◆ To do
An exact reprint of every record below is required, with the pictures left out.

◆ Before-and-after change records

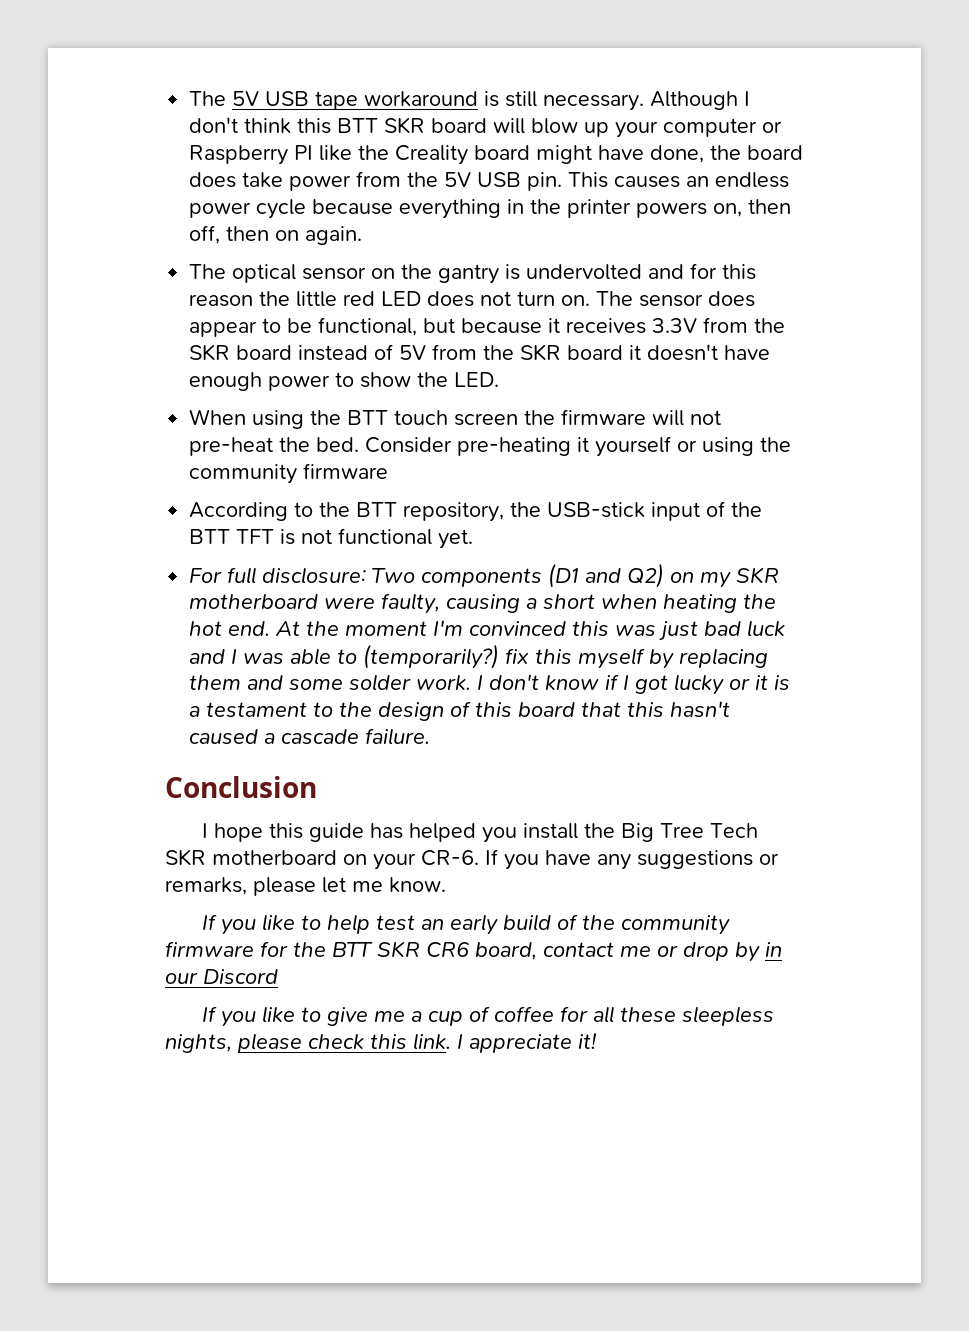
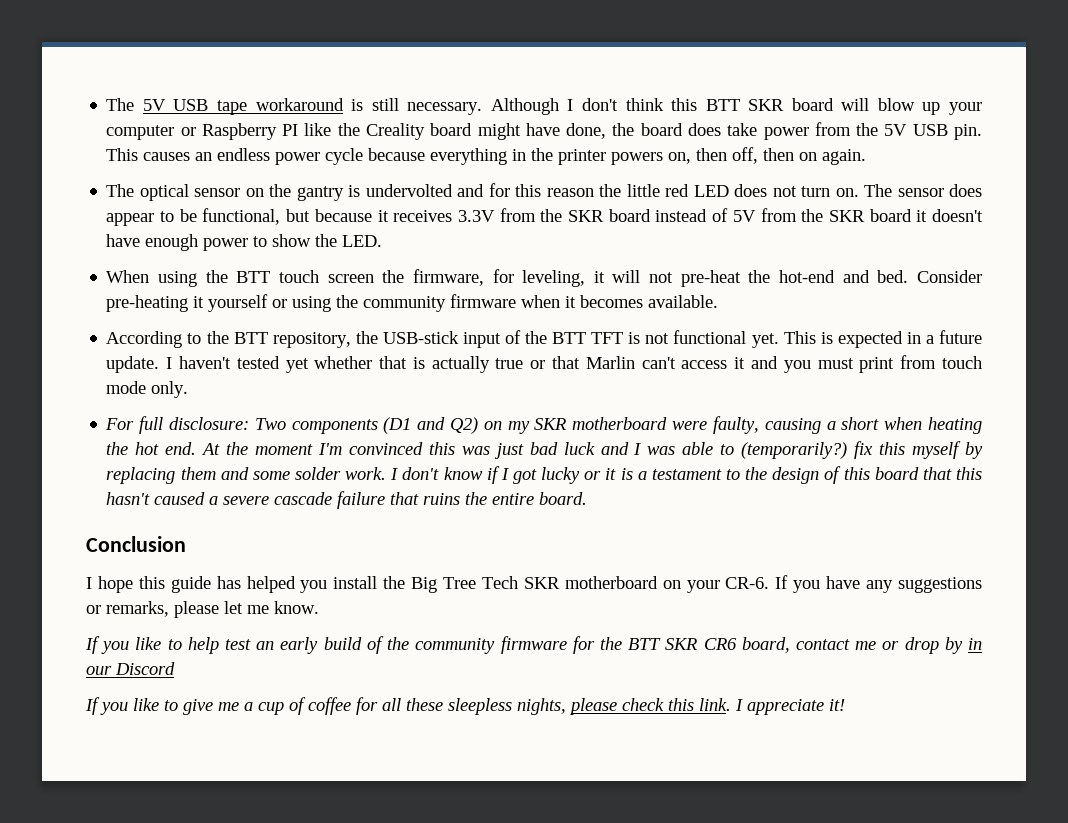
- When using the BTT touch screen the firmware will not pre-heat the bed.
+ When using the BTT touch screen the firmware, for leveling, it will not pre-heat the hot-end and bed.
- Consider pre-heating it yourself or using the community firmware
+ Consider pre-heating it yourself or using the community firmware when it becomes available.
+ This is expected in a future update. I haven't tested yet whether that is actually true or that Marlin can't access it and you must print from touch mode only.
- I don't know if I got lucky or it is a testament to the design of this board that this hasn't caused a cascade failure.
+ I don't know if I got lucky or it is a testament to the design of this board that this hasn't caused a severe cascade failure that ruins the entire board.

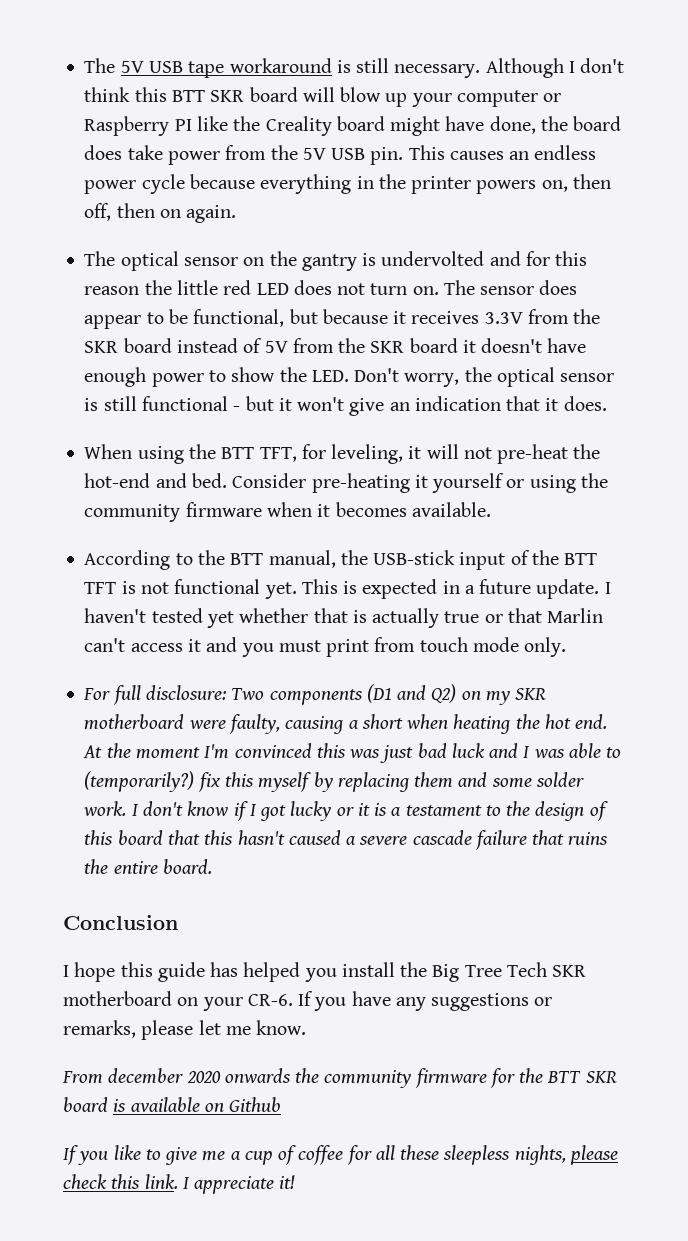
- The sensor does appear to be functional, but because it receives 3.3V from the SKR board instead of 5V from the SKR board it doesn't have enough power to show the LED.
+ The sensor does appear to be functional, but because it receives 3.3V from the SKR board instead of 5V from the SKR board it doesn't have enough power to show the LED. Don't worry, the optical sensor is still functional - but it won't give an indication that it does.
- When using the BTT touch screen the firmware, for leveling, it will not pre-heat the hot-end and bed.
+ When using the BTT TFT, for leveling, it will not pre-heat the hot-end and bed.
- According to the BTT repository, the USB-stick input of the BTT TFT is not functional yet.
+ According to the BTT manual, the USB-stick input of the BTT TFT is not functional yet.
- If you like to help test an early build of the community firmware for the BTT SKR CR6 board, contact me or drop by in our Discord
+ From december 2020 onwards the community firmware for the BTT SKR board is available on Github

◆ Completed task
- When using the BTT touch screen the firmware will not pre-heat the bed.
+ When using the BTT touch screen the firmware, for leveling, it will not pre-heat the hot-end and bed.
- Consider pre-heating it yourself or using the community firmware
+ Consider pre-heating it yourself or using the community firmware when it becomes available.
+ This is expected in a future update. I haven't tested yet whether that is actually true or that Marlin can't access it and you must print from touch mode only.
- I don't know if I got lucky or it is a testament to the design of this board that this hasn't caused a cascade failure.
+ I don't know if I got lucky or it is a testament to the design of this board that this hasn't caused a severe cascade failure that ruins the entire board.

- The sensor does appear to be functional, but because it receives 3.3V from the SKR board instead of 5V from the SKR board it doesn't have enough power to show the LED.
+ The sensor does appear to be functional, but because it receives 3.3V from the SKR board instead of 5V from the SKR board it doesn't have enough power to show the LED. Don't worry, the optical sensor is still functional - but it won't give an indication that it does.
- When using the BTT touch screen the firmware, for leveling, it will not pre-heat the hot-end and bed.
+ When using the BTT TFT, for leveling, it will not pre-heat the hot-end and bed.
- According to the BTT repository, the USB-stick input of the BTT TFT is not functional yet.
+ According to the BTT manual, the USB-stick input of the BTT TFT is not functional yet.
- If you like to help test an early build of the community firmware for the BTT SKR CR6 board, contact me or drop by in our Discord
+ From december 2020 onwards the community firmware for the BTT SKR board is available on Github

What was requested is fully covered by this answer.